- Born: Terry Lee Craft December 9, 1954 (age 70) Portsmouth, Ohio, U.S.
- Occupation: Umpire
- Years active: 1987–1999 (AL), 2000–2006 (MLB)
- Employer(s): American League, Major League Baseball

= Terry Craft =

American baseball umpire (born 1954)

Terry Lee Craft (born December 9, 1954) is an American former professional baseball umpire who worked in the American League from 1987 to 1999 and throughout both major leagues from 2000 to 2006. Craft umpired 1,734 major league games in his 20-year career. He umpired in two no-hitters, a Major League Baseball All-Star Game, an American League Championship Series, and two Division Series.

==Early career==
After graduating from McKell High School in South Shore, Kentucky, Craft enlisted in the U.S. Army. During his seven years on active duty, Craft began to umpire baseball games. He attended the Bill Kinnamon Umpire School after his military discharge. From 1979 to 1986, Craft worked in several minor leagues, including the Appalachian League, South Atlantic League, Carolina League, Southern League, International League and Dominican Winter League.

==MLB career==
Craft broke into Major League Baseball as a reserve umpire in 1987. He moved up from the International League when needed to cover for MLB umpire vacations. He worked portions of six major league seasons, working predominantly at the major league level for the 1992 season. He was officially called up to the full-time MLB staff in 1993. Craft was one of only a handful of umpires who did not submit resignations during the 1999 Major League Umpires Association mass resignation.
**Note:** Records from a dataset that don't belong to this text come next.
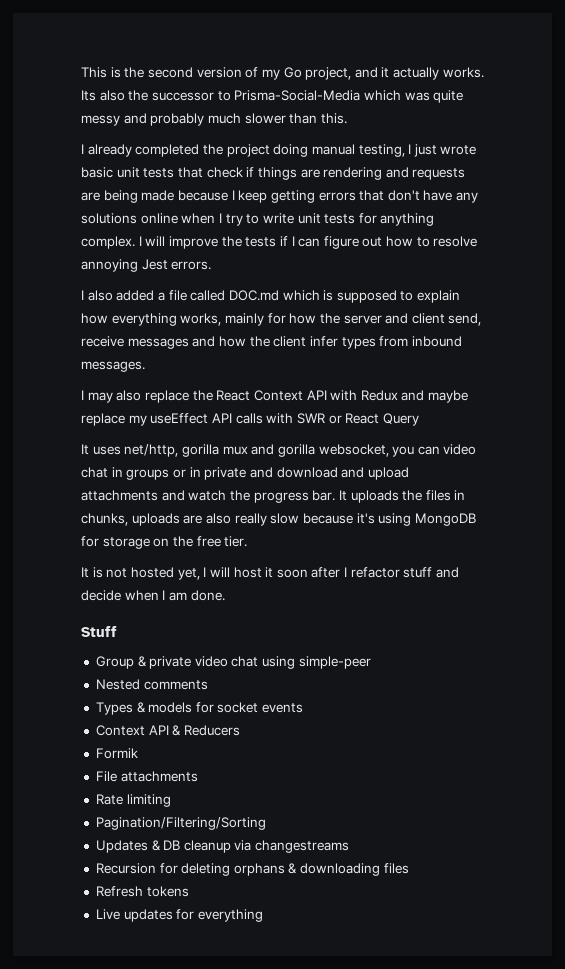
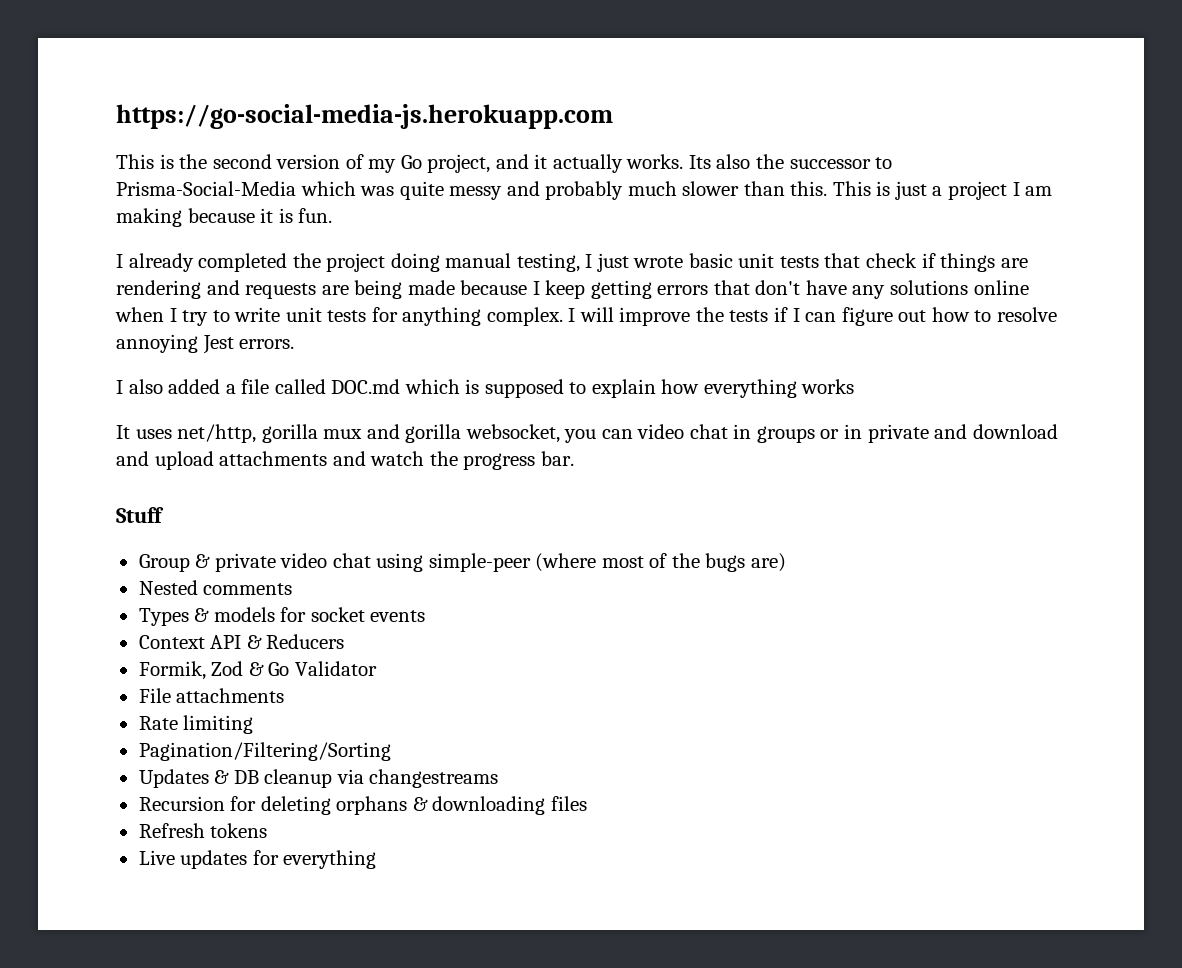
+ https://go-social-media-js.herokuapp.com
+ This is just a project I am making because it is fun.
- I also added a file called DOC.md which is supposed to explain how everything works, mainly for how the server and client send, receive messages and how the client infer types from inbound messages.
- I may also replace the React Context API with Redux and maybe replace my useEffect API calls with SWR or React Query
+ I also added a file called DOC.md which is supposed to explain how everything works
- It uploads the files in chunks, uploads are also really slow because it's using MongoDB for storage on the free tier.
- It is not hosted yet, I will host it soon after I refactor stuff and decide when I am done.
- Group & private video chat using simple-peer
+ Group & private video chat using simple-peer (where most of the bugs are)
- Formik
+ Formik, Zod & Go Validator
Craft worked the 1997 Major League Baseball All-Star Game, the 2003 American League Championship Series, and two Division Series (1998 and 2000). He umpired in two MLB no-hitters. In 1990, he was on the field when Dave Stewart threw a no-hitter against the Toronto Blue Jays. In 1993, Jim Abbott did the same against the Cleveland Indians. He was also the home plate umpire when Rickey Henderson broke Ty Cobb's American League stolen base record.
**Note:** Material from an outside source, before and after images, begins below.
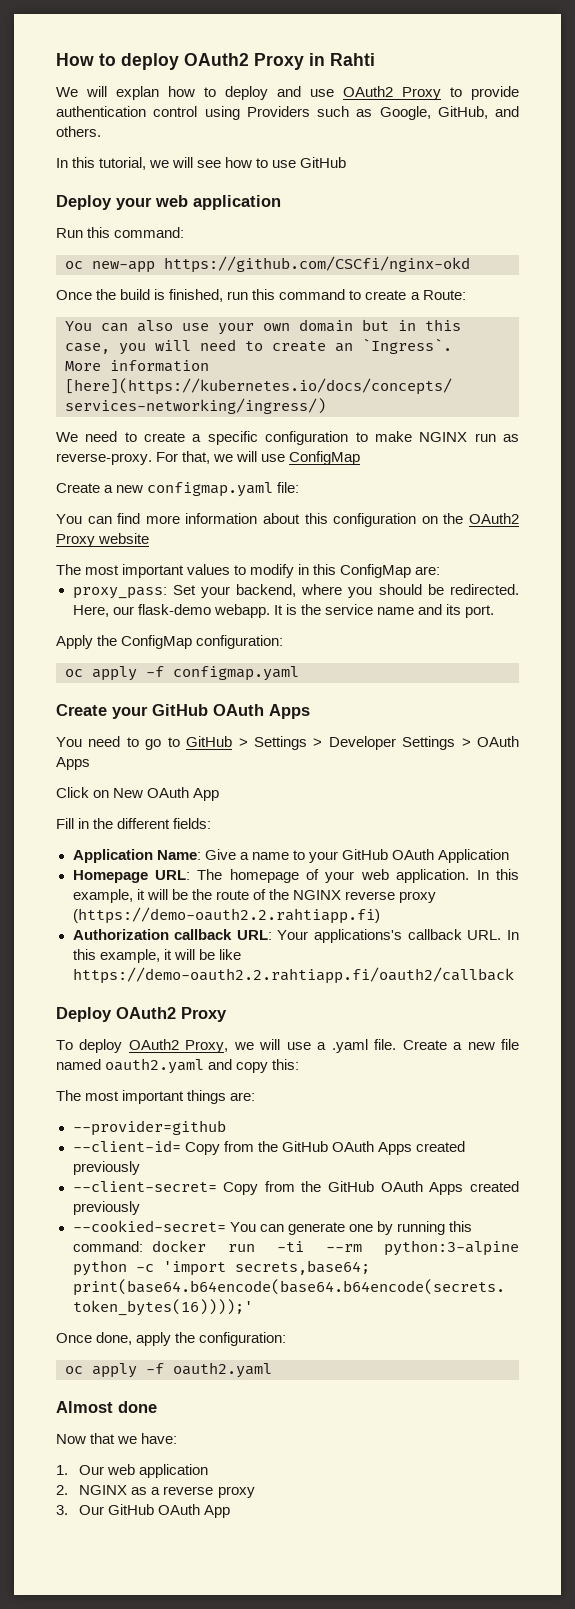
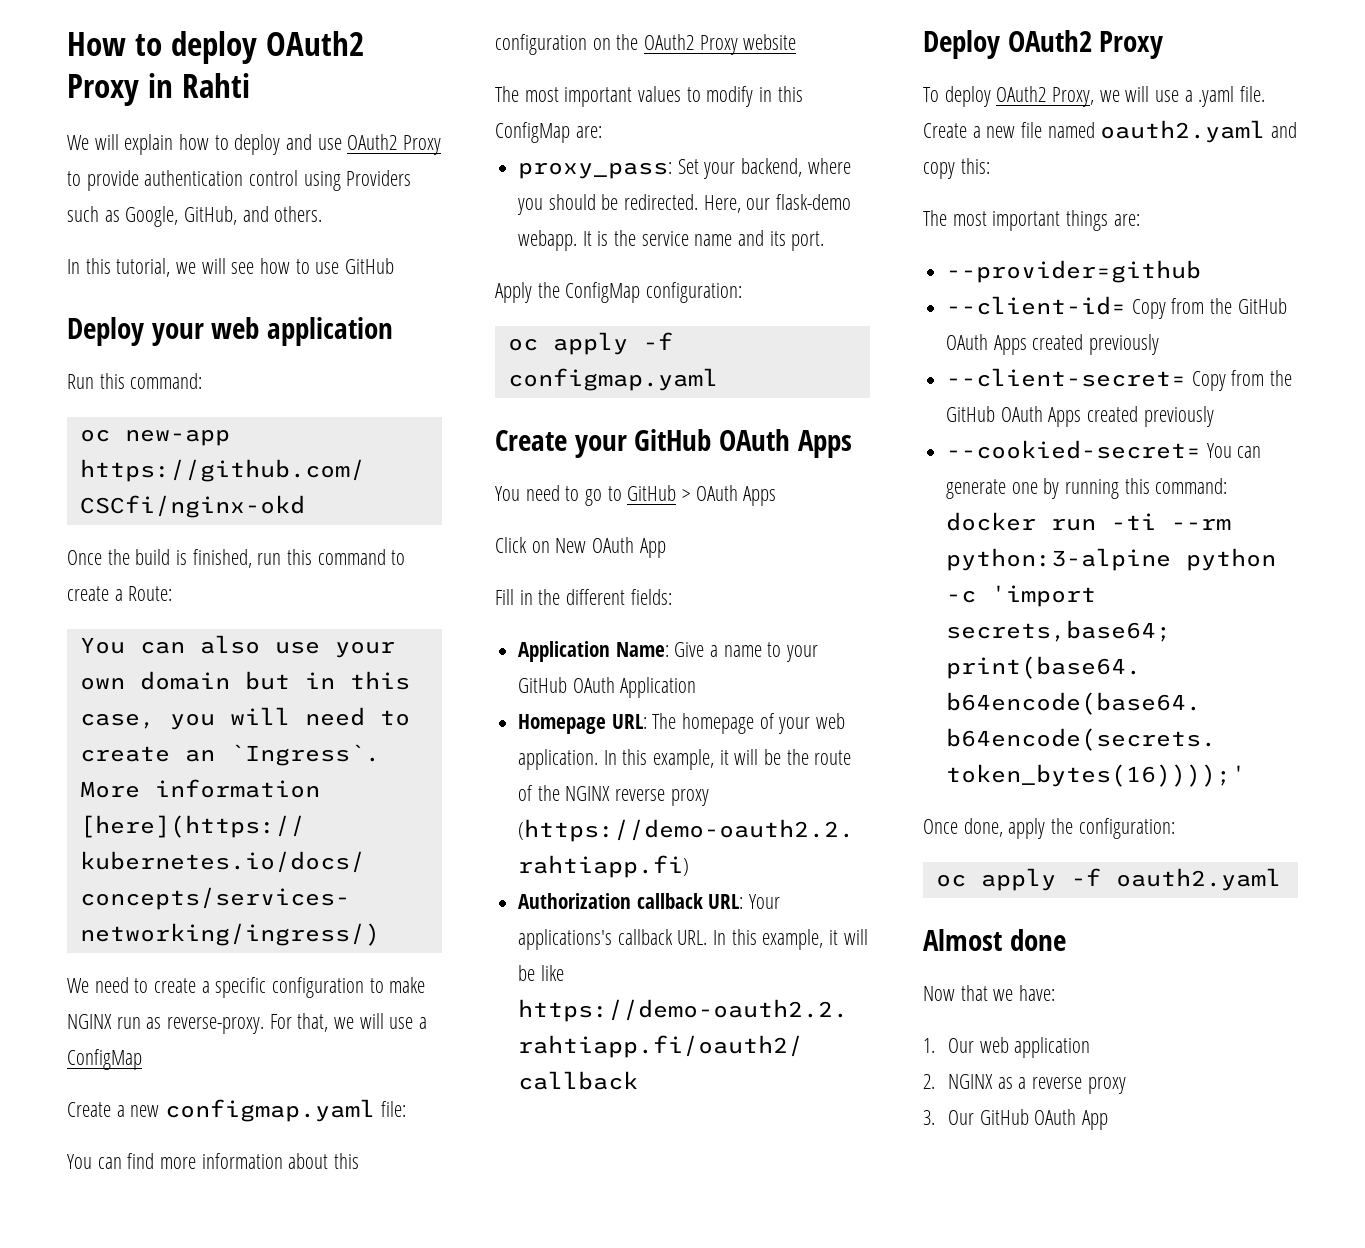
- We will explan how to deploy and use OAuth2 Proxy to provide authentication control using Providers such as Google, GitHub, and others.
+ We will explain how to deploy and use OAuth2 Proxy to provide authentication control using Providers such as Google, GitHub, and others.
- For that, we will use ConfigMap
+ For that, we will use a ConfigMap
- You need to go to GitHub > Settings > Developer Settings > OAuth Apps
+ You need to go to GitHub > OAuth Apps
In 2001, Craft suffered a knee injury that cut his season short. After having surgery for the injury, he developed a blood clot that kept him out of action until July 2002. After rehab games in the Florida State League where he worked with future MLB umpire Mike Estabrook, Craft rejoined the crew of John Shulock, Mike Everitt and Doug Eddings.

==Personal life==
Craft lives in Colorado. He has a wife and two children. He attended Shawnee State University.